### Exercise description
Only a slice of the listing below is wanted. Retype the lines from the one containing "order number: 294-6909337 -> 294-6909373" through the one containing "total: 89.07 -> 77.21", exactly, both ends included.

### Entries shown
== Segment start ==

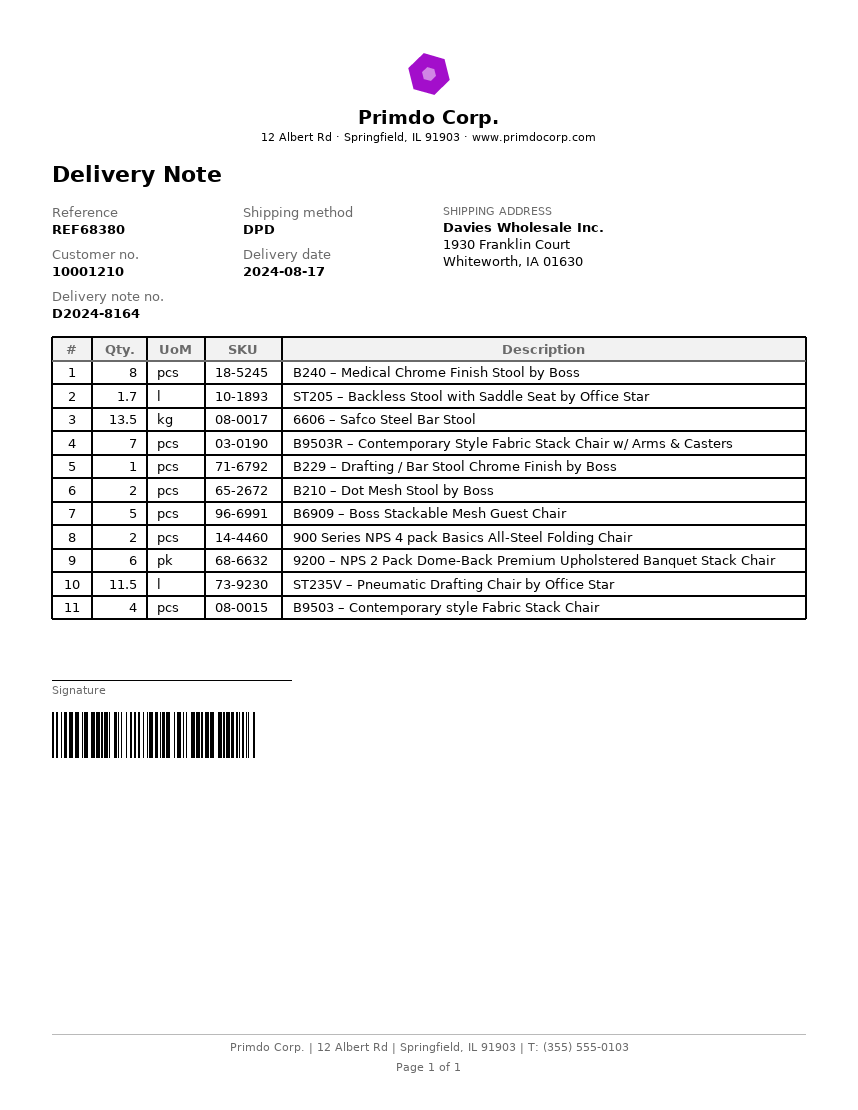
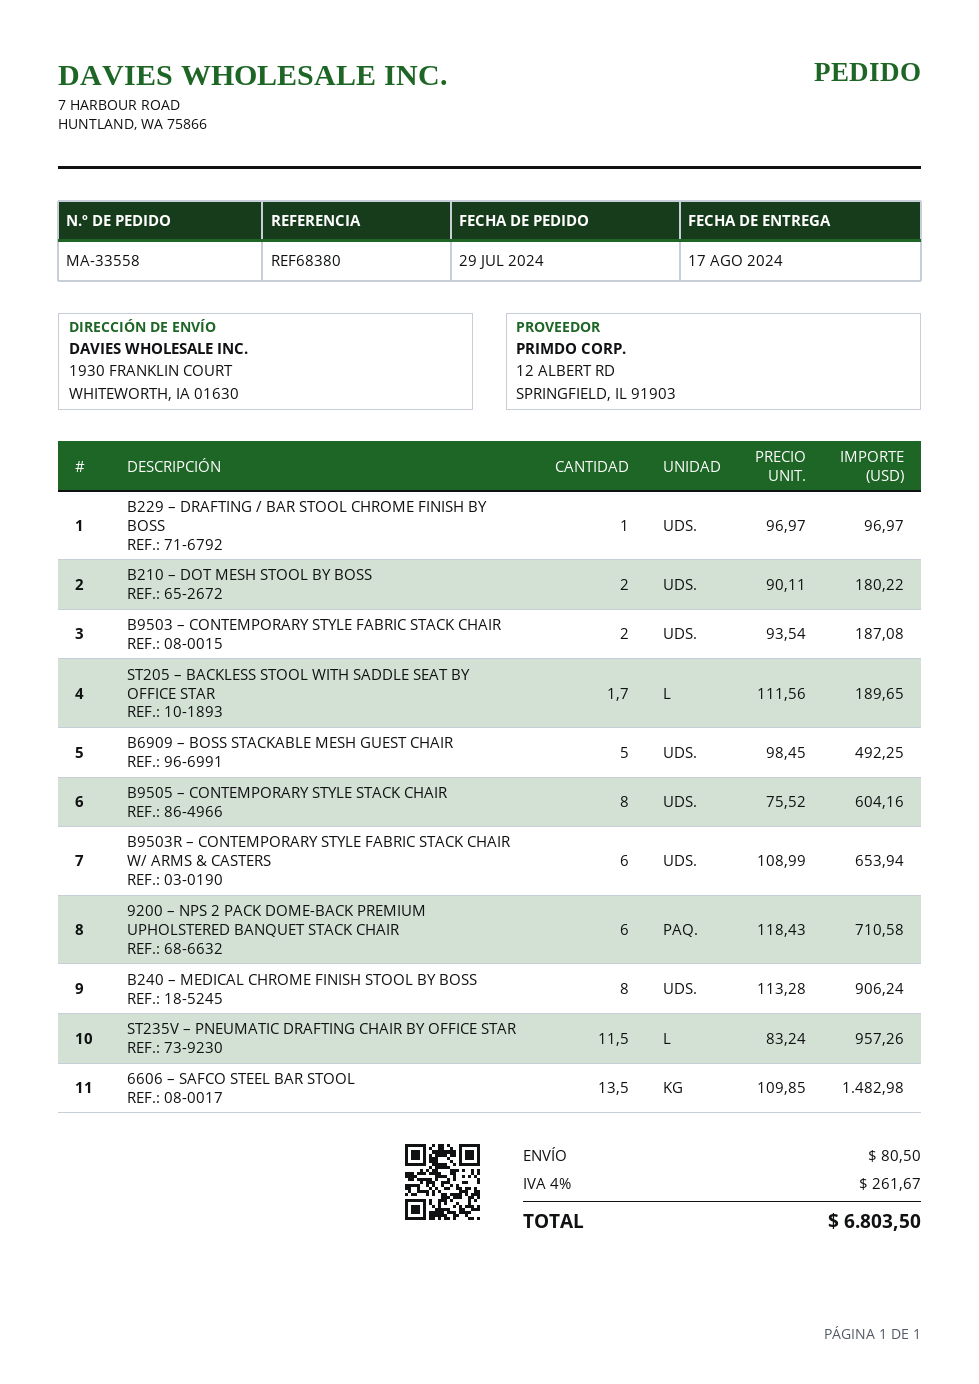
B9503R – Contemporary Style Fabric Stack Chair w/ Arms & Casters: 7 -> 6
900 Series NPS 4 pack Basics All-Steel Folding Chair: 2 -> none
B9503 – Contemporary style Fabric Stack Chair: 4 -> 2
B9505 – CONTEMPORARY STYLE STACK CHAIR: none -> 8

== Segment end ==
== Segment start ==

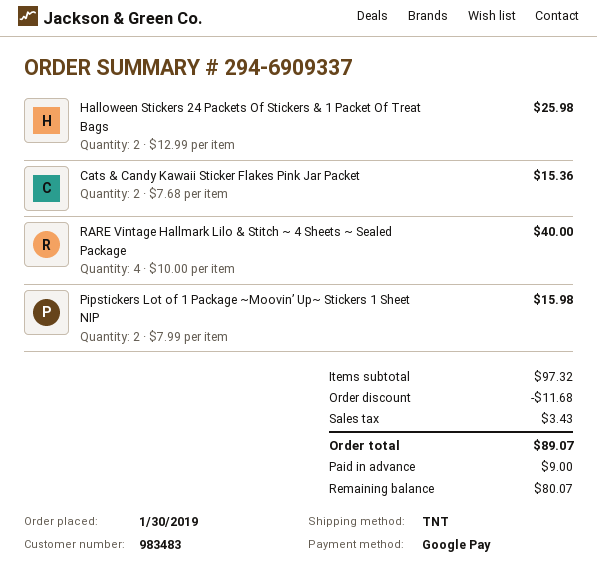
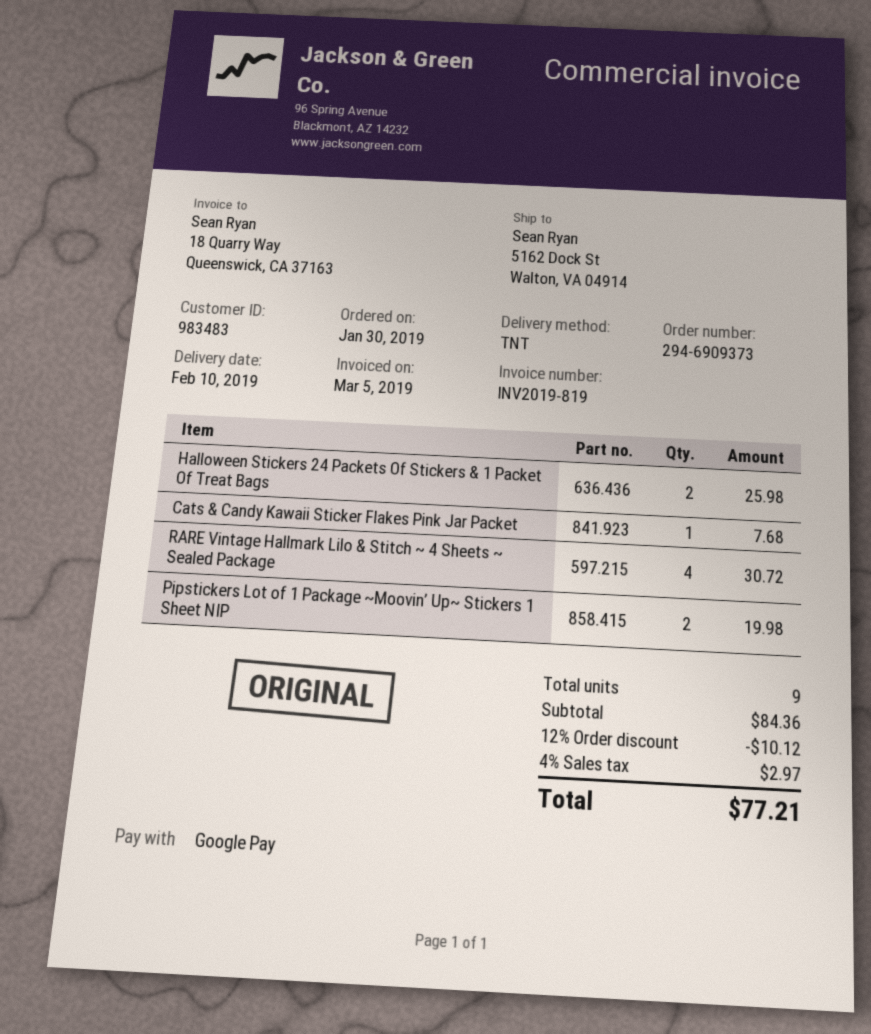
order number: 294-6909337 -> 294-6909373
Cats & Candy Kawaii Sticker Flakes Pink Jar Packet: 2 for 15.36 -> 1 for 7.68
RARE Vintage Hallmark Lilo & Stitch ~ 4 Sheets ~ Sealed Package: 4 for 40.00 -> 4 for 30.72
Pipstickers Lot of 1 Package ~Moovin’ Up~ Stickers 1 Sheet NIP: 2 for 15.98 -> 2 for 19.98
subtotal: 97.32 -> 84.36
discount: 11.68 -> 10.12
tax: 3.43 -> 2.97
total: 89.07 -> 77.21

== Segment end ==

### Response to this exercise
order number: 294-6909337 -> 294-6909373
Cats & Candy Kawaii Sticker Flakes Pink Jar Packet: 2 for 15.36 -> 1 for 7.68
RARE Vintage Hallmark Lilo & Stitch ~ 4 Sheets ~ Sealed Package: 4 for 40.00 -> 4 for 30.72
Pipstickers Lot of 1 Package ~Moovin’ Up~ Stickers 1 Sheet NIP: 2 for 15.98 -> 2 for 19.98
subtotal: 97.32 -> 84.36
discount: 11.68 -> 10.12
tax: 3.43 -> 2.97
total: 89.07 -> 77.21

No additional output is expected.